JPMorgan and Goldman trading profits unlikely to last

NEW YORK (Reuters) - JPMorgan Chase JPM.N and Goldman Sachs Group GS.N racked up billions of dollars in trading profits in a volatile first quarter -- but don't expect these lucrative markets to last into the next quarter, or to necessarily benefit other banks, analysts say.

Goldman and JPMorgan, seen as probable long-term survivors amid the carnage that ravaged most of the industry, boosted their trading risk levels in the first three months of the year to exploit swings in asset prices.

They both expanded market share following Lehman Brothers' demise in September and Bank of America's BAC.N capture of Merrill Lynch.

Citigroup C.N, another major competitor in past years and under intense scrutiny following a government rescue, will see whether its hobbled financials significantly weakened its trading business when it reports quarterly results on Friday.

But trading profits and market-share gains may not be so easy to come by in the second quarter, analysts caution, and it may be too late for other banks like Morgan Stanley -- which reports next Wednesday -- to catch up.

“This is about the best it’s going to get,” said Paul Miller, analyst with FBR Capital Markets.

“A lot of good things happened in the first quarter,” added Miller, noting the pick up in debt and equity issuance after capital markets stagnated at the end of last year.

JPMorgan’s results benefited from debt underwriting in particular, where it finished second in global rankings for quarterly issuance, followed by Citigroup, Bank of America, Morgan Stanley and Goldman -- in third, fifth, seventh and ninth places, respectively.

For global equity issuance, JPMorgan was again second, followed by Bank of America, with Morgan Stanley, Citigroup and Goldman Sachs in fourth, sixth and eighth places.

In addition, the first-quarter mortgage refinancing push led by the U.S. government helped JPMorgan and Wells Fargo WFC.N, Miller said, and it may have helped other commercial banks including Citi and Bank of America.

But the rush from consumers refinancing mortgages, or from companies raising capital, may slow in the second quarter.

“We are not projecting this quarter’s out performance to be sustained for several more quarters,” said Michael Wong, analyst at Morningstar Inc.

Some indications are that volatility is abating -- the Chicago Board Options Exchange’s VIX volatility index has fallen for its third straight day -- and credit spreads may be easing.

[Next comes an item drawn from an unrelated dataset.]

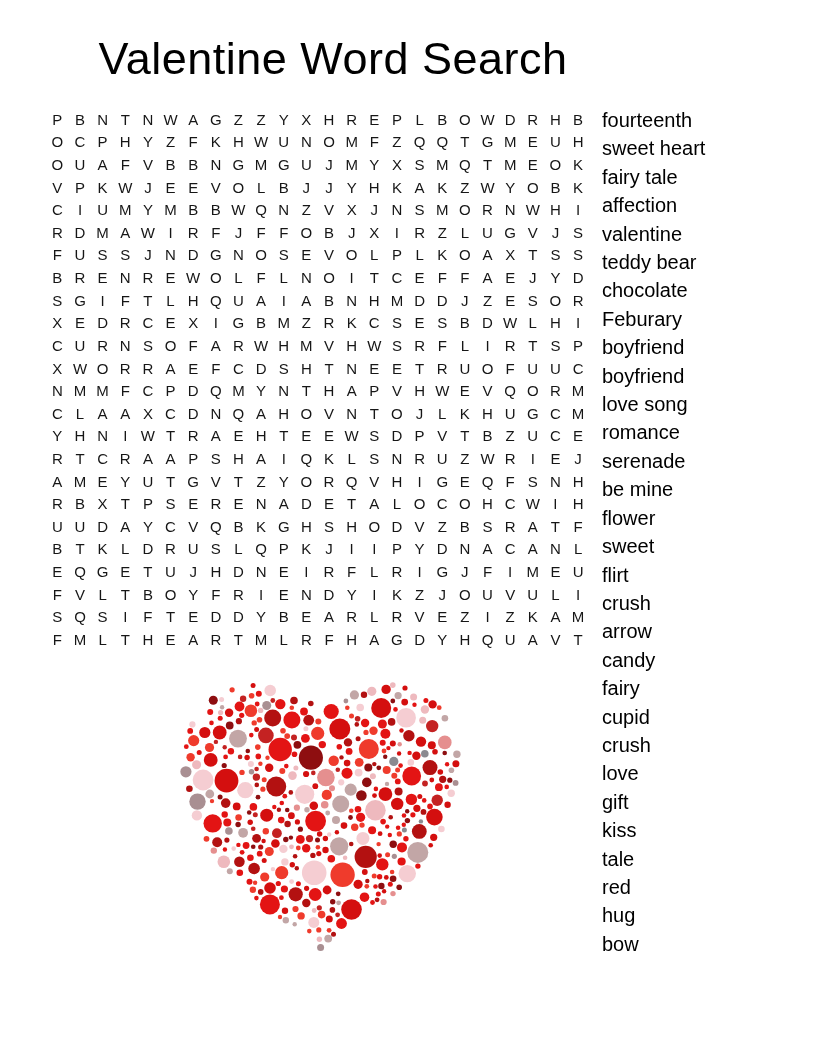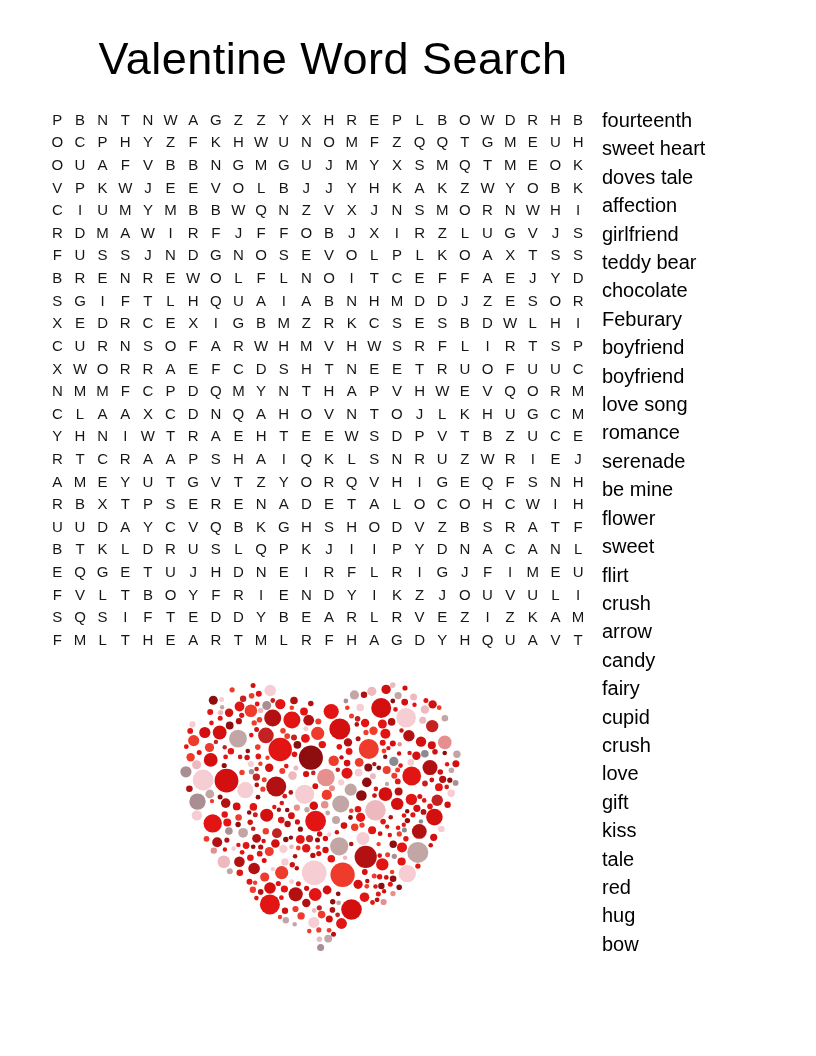"doves tale" li { text: doves -> fairy }
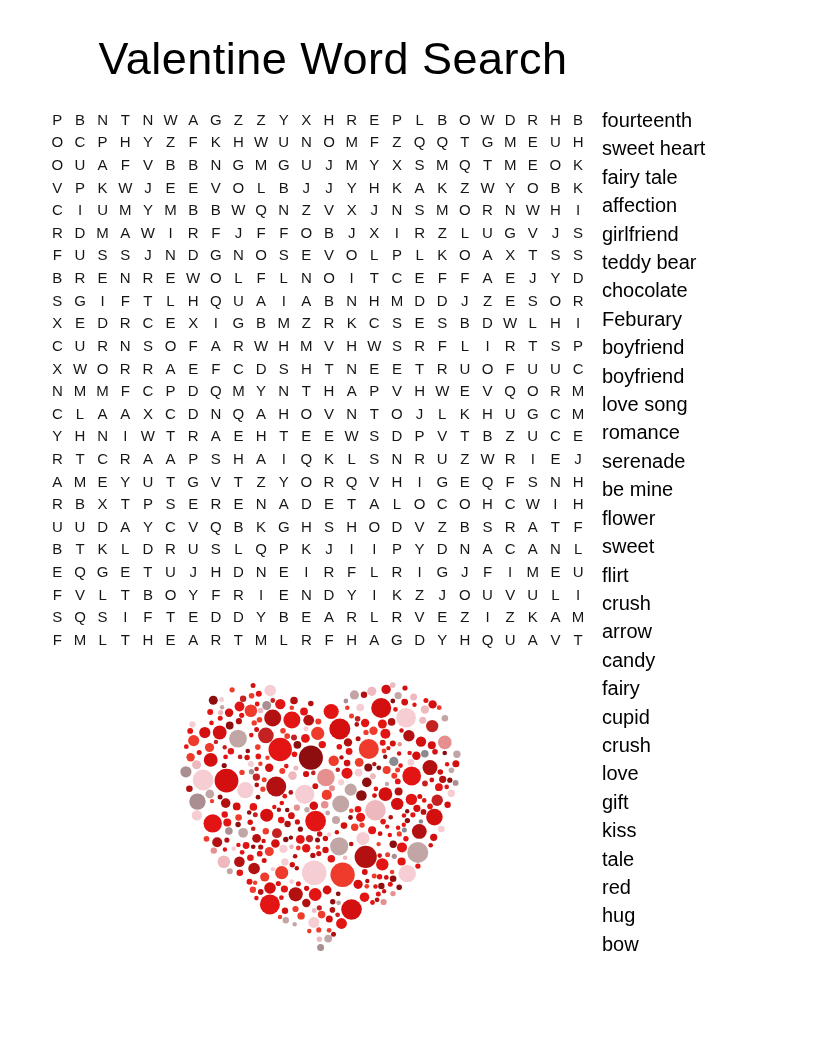"girlfriend" li { text: girlfriend -> valentine }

These shifts could mean less trading opportunities for JPMorgan and Goldman Sachs.

Even if markets fluctuate further, JPMorgan and Goldman Sachs’s first-quarter trading revenue of $6.96 billion and $7.15 billion (4.8 billion pounds), respectively, could still be under threat if competition heats up.

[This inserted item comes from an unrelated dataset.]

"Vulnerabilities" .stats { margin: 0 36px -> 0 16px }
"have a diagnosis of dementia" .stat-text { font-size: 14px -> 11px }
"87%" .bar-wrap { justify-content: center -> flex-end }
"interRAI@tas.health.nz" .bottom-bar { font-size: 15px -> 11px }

“Everyone knows this is the business line that outperformed this quarter,” said Wong, adding that as other firms jump onto the bandwagon, there will be more competition for trades and underwriting fees.

Boutique banks have been hiring and expanding into trading as larger banks have trimmed staff in a bid to cut costs. Aladdin Capital, a $15 billion Stamford, Connecticut-based money manager, said on Tuesday it is launching a debt capital markets group.


Investors’ focus for the next week will be on whether Morgan Stanley and Bank of America -- which combined its investment banking unit with Merrill’s in January -- have also managed to profit from volatile markets.

“It does put a good deal of pressure on Morgan Stanley and the Bank of America unit to have and be able to report strong results,” said George Ball, chairman of investment firm the Sanders Morris Harris Group in Houston. “If they do not they will be badly compromised,” Ball added.

One of the two last surviving investment banks, Morgan Stanley became a bank holding company along with Goldman Sachs last fall, but it has struggled more than Goldman under losses from complex debt securities and leveraged loans.

Bank of America is also battling mounting losses at Merrill Lynch as well as its own credit card and mortgage units.

While in general the trading profits from JPMorgan and Goldman indicate that other investment banking units may have prospered, the caveat is that other banks do not have the capital to support the same volume and scale of trading activity as Goldman and JPMorgan.

“JPMorgan and Goldman have some of the best balance sheets in the industry, we can see they benefited from that,” said Wong, adding, “Morgan Stanley is not as strong as JPMorgan and Goldman, so they may not have benefited to the extent that JPMorgan and Goldman Sachs did in this environment.”